» EXERCISE AIM
Restate word for word the lines in the listing below, starting at the line containing "2pcs green cabbage" and ending at the line containing "total: 202.56 -> 228.55", both included; leave out the rest.

» INPUT DATA
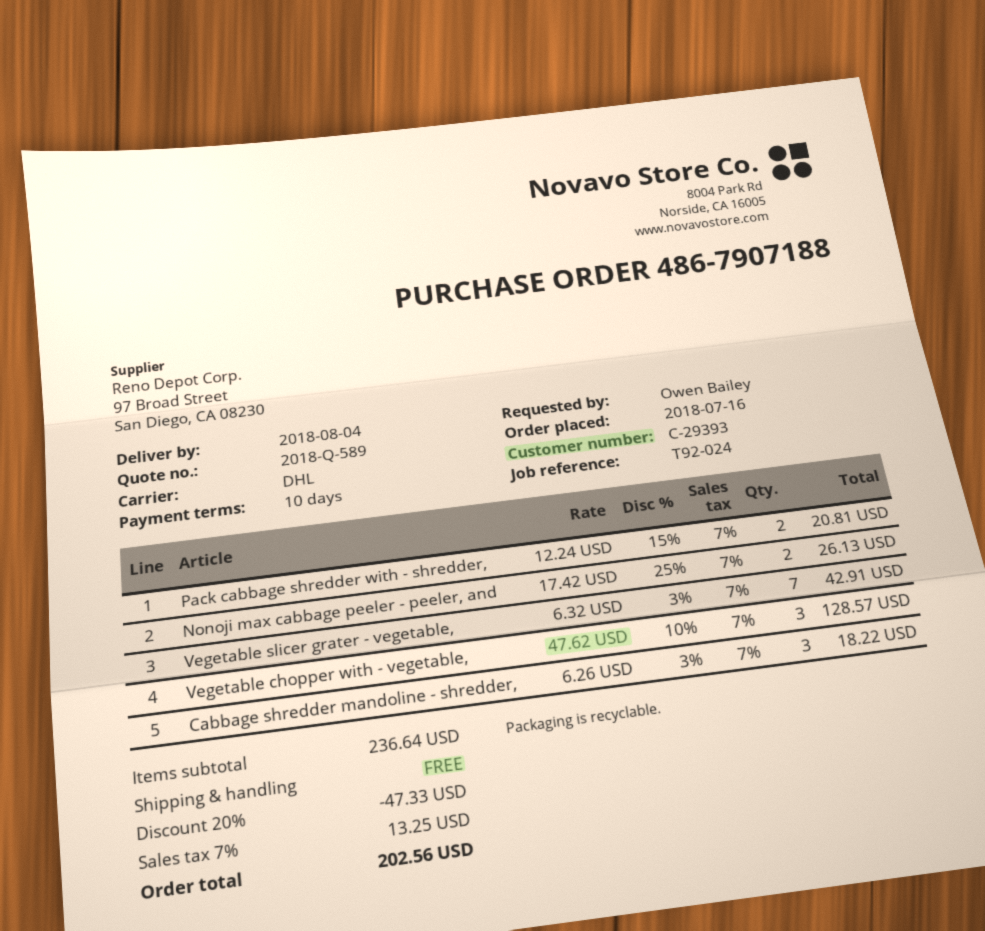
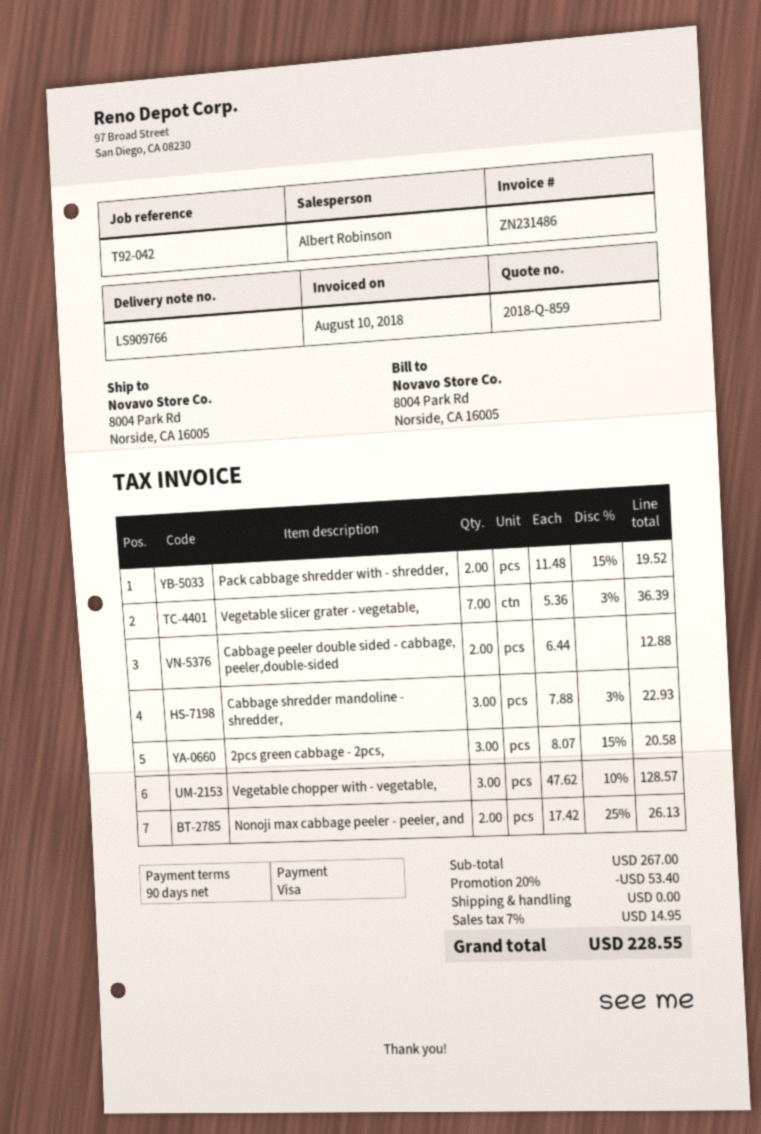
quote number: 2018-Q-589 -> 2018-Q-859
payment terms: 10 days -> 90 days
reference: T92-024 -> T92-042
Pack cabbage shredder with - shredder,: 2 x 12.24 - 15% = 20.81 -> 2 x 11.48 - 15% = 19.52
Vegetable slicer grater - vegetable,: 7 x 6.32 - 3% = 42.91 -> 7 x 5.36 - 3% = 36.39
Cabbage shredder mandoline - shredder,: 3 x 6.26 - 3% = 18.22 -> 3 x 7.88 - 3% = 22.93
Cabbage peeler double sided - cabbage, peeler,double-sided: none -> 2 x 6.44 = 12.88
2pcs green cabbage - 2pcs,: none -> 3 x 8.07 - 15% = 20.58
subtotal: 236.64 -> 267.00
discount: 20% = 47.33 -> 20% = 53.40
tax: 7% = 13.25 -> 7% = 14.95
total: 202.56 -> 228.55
...
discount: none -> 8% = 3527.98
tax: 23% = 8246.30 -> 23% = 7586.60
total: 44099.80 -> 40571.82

» EXERCISE ANSWER
2pcs green cabbage - 2pcs,: none -> 3 x 8.07 - 15% = 20.58
subtotal: 236.64 -> 267.00
discount: 20% = 47.33 -> 20% = 53.40
tax: 7% = 13.25 -> 7% = 14.95
total: 202.56 -> 228.55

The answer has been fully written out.